Exercise inputs:

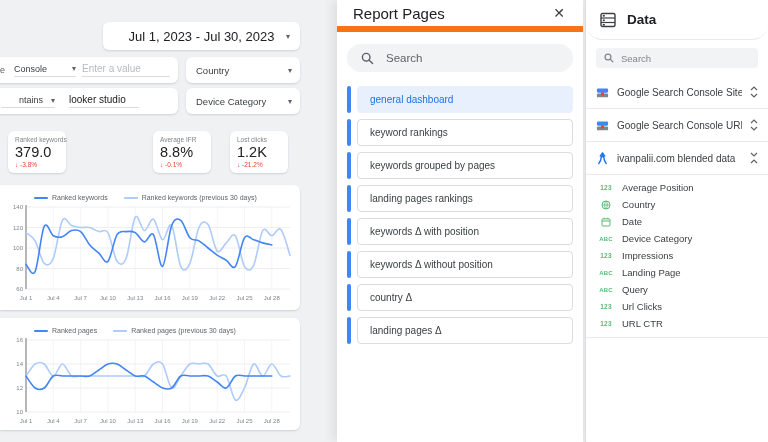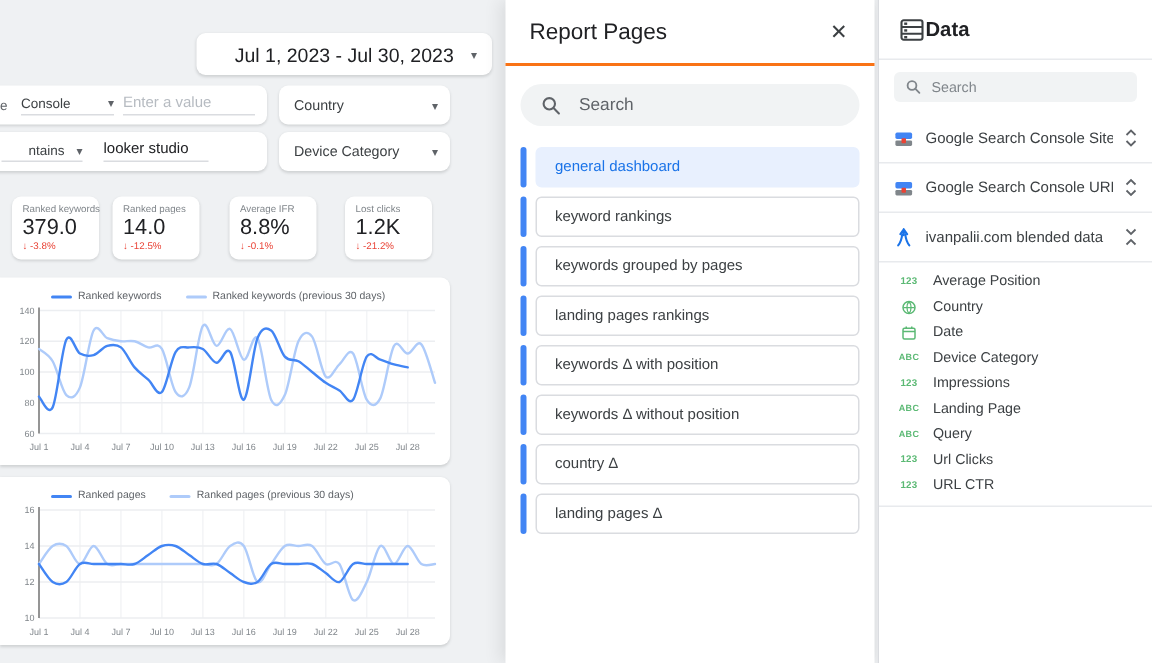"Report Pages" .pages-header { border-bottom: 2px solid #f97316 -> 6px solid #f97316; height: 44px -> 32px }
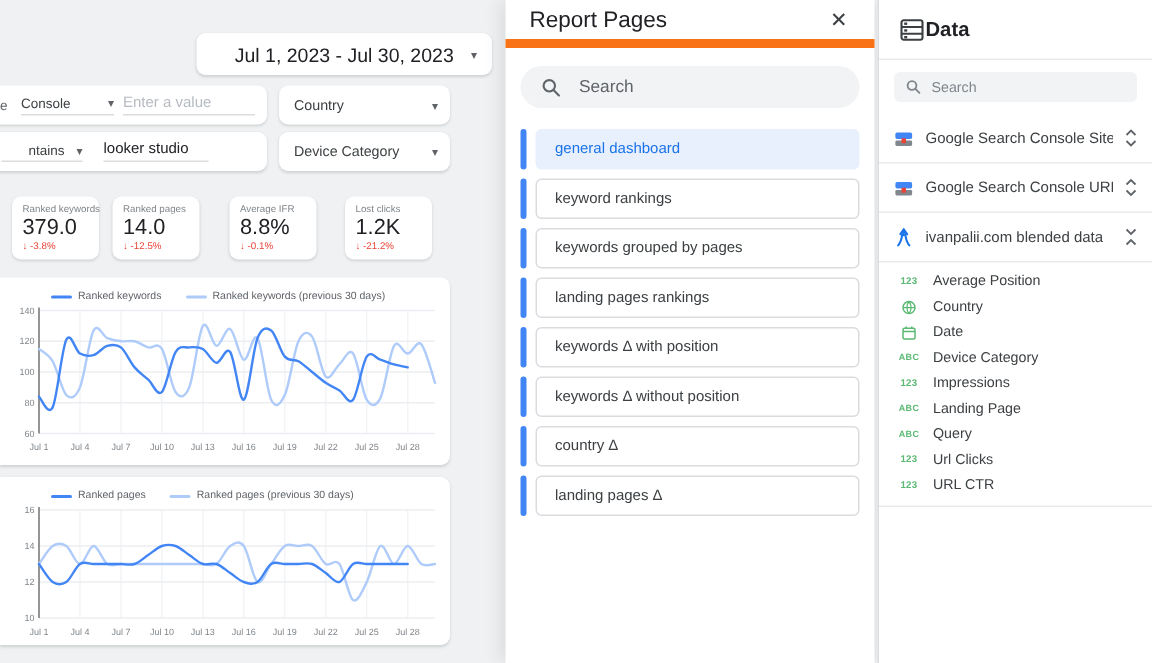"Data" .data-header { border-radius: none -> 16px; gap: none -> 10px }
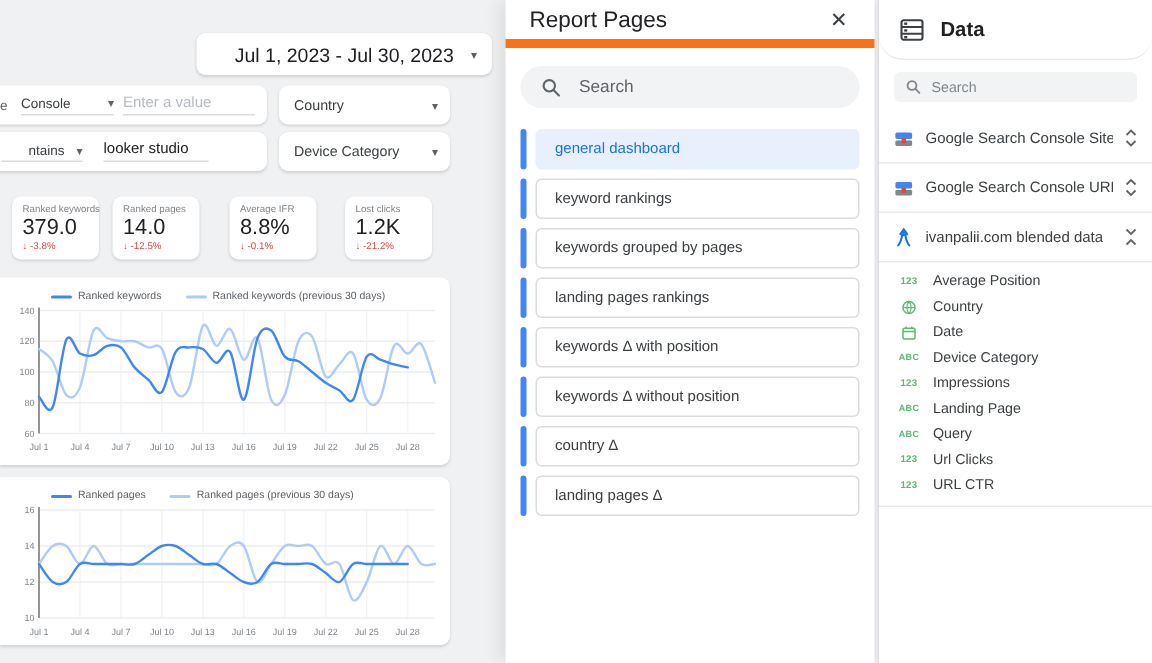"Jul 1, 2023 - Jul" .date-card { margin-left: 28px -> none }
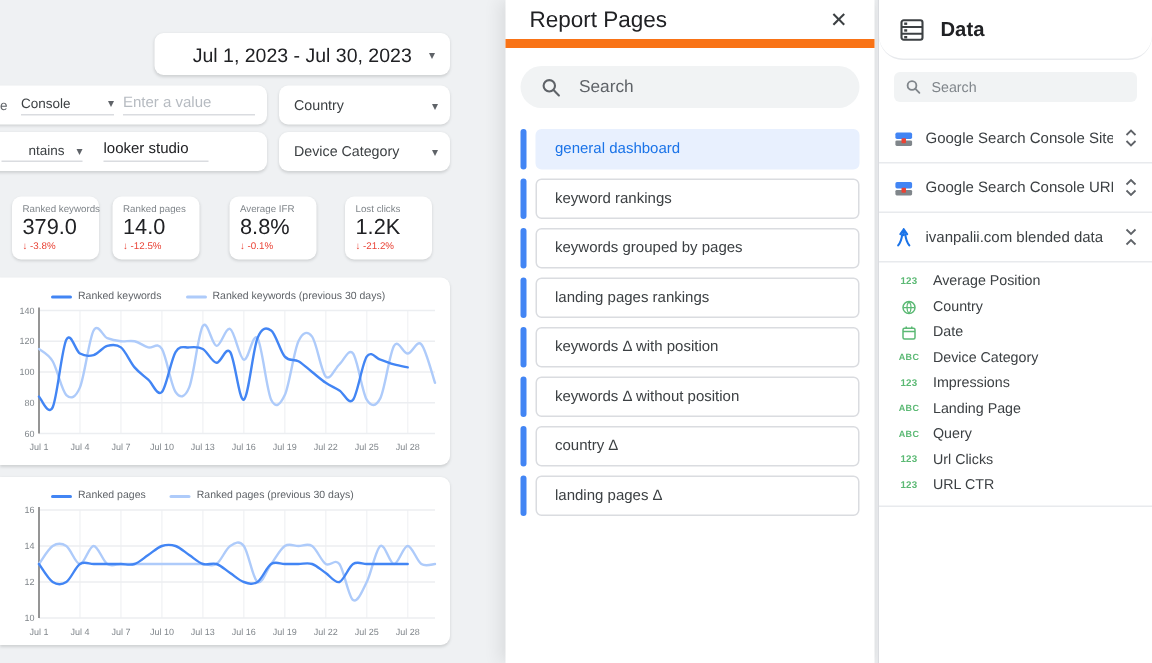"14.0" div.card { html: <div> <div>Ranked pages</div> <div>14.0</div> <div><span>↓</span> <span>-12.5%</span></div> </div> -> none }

==

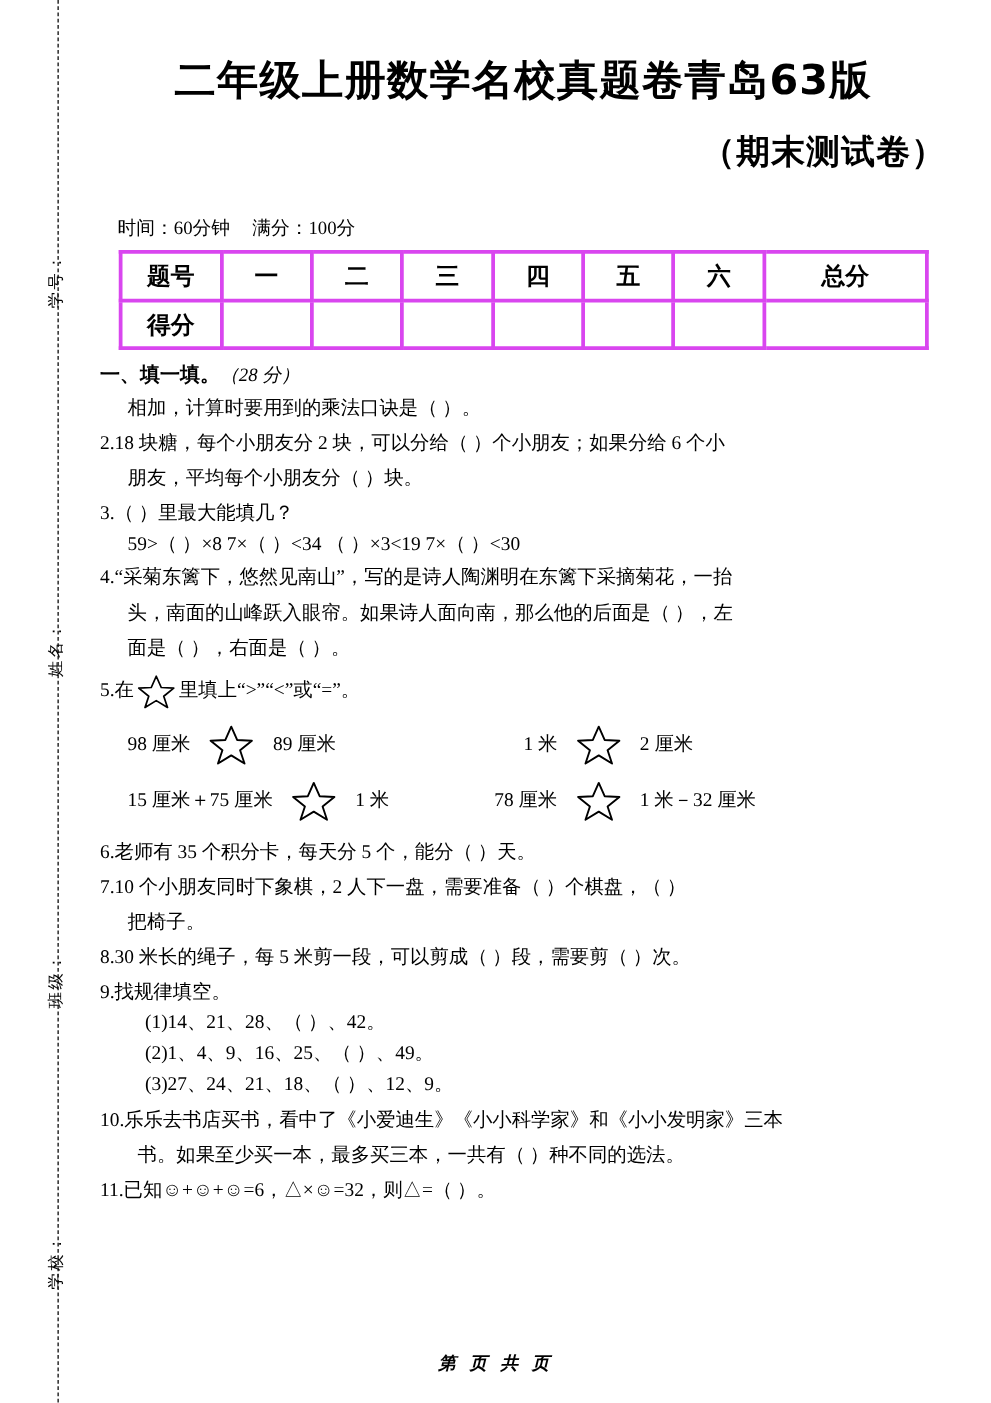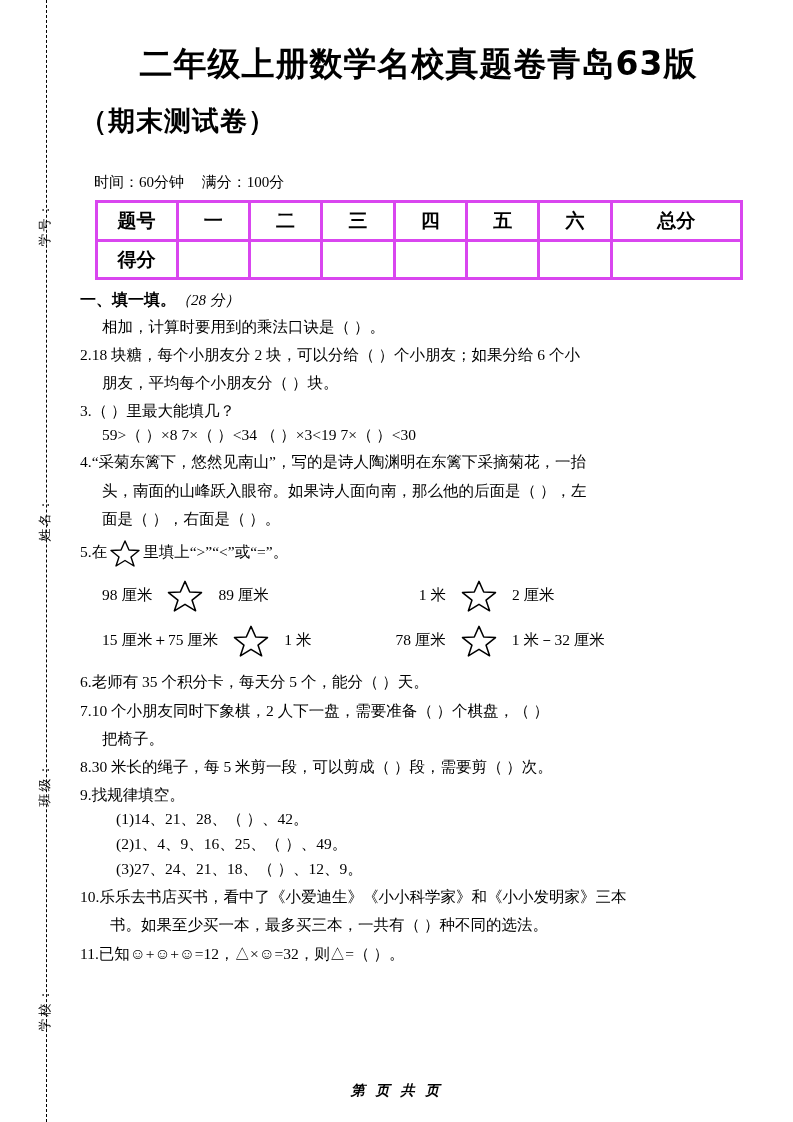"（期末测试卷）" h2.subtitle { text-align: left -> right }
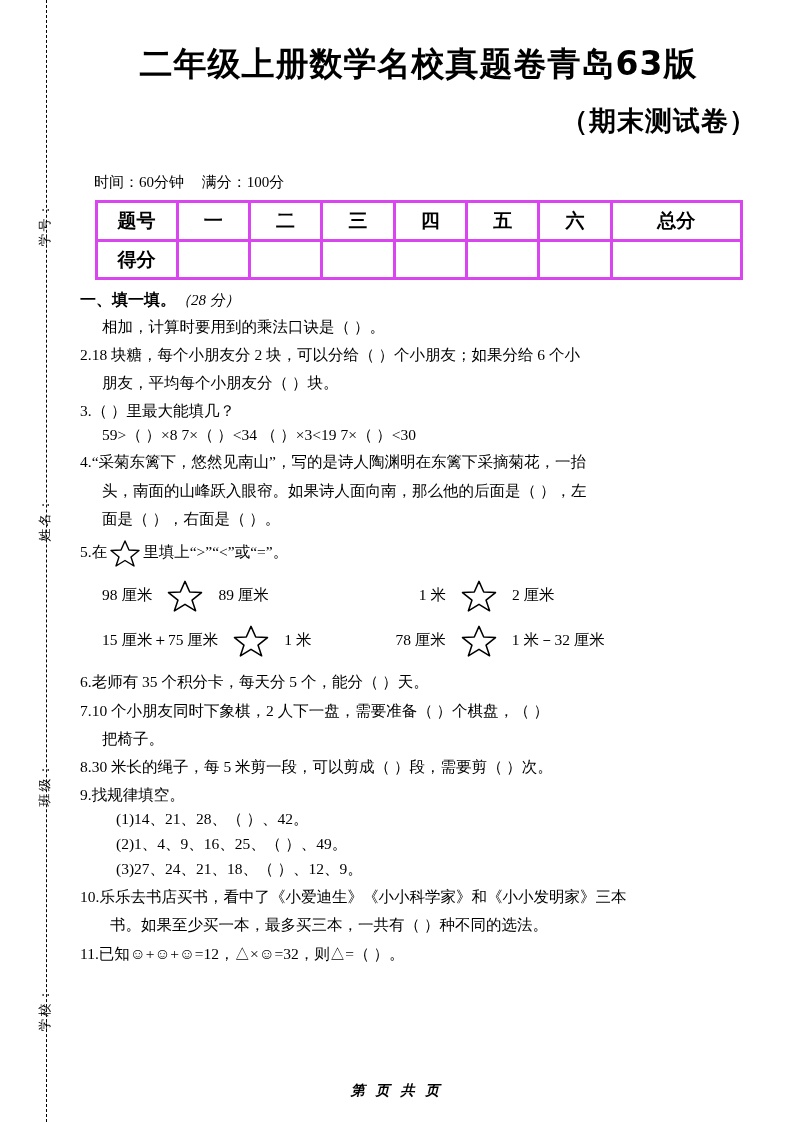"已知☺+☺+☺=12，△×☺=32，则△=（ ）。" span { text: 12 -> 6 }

---

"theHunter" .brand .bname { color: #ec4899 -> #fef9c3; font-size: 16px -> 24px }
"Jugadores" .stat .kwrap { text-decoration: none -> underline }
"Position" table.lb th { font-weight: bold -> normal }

What this task involves: Extract, without any images, the part of the material above that opens with the line containing "border-bottom: 2px solid" and closes with the line containing "html: <div> <div>Ranked", both lines included.

Written solution:
"Report Pages" .pages-header { border-bottom: 2px solid #f97316 -> 6px solid #f97316; height: 44px -> 32px }
"Data" .data-header { border-radius: none -> 16px; gap: none -> 10px }
"Jul 1, 2023 - Jul" .date-card { margin-left: 28px -> none }
"14.0" div.card { html: <div> <div>Ranked pages</div> <div>14.0</div> <div><span>↓</span> <span>-12.5%</span></div> </div> -> none }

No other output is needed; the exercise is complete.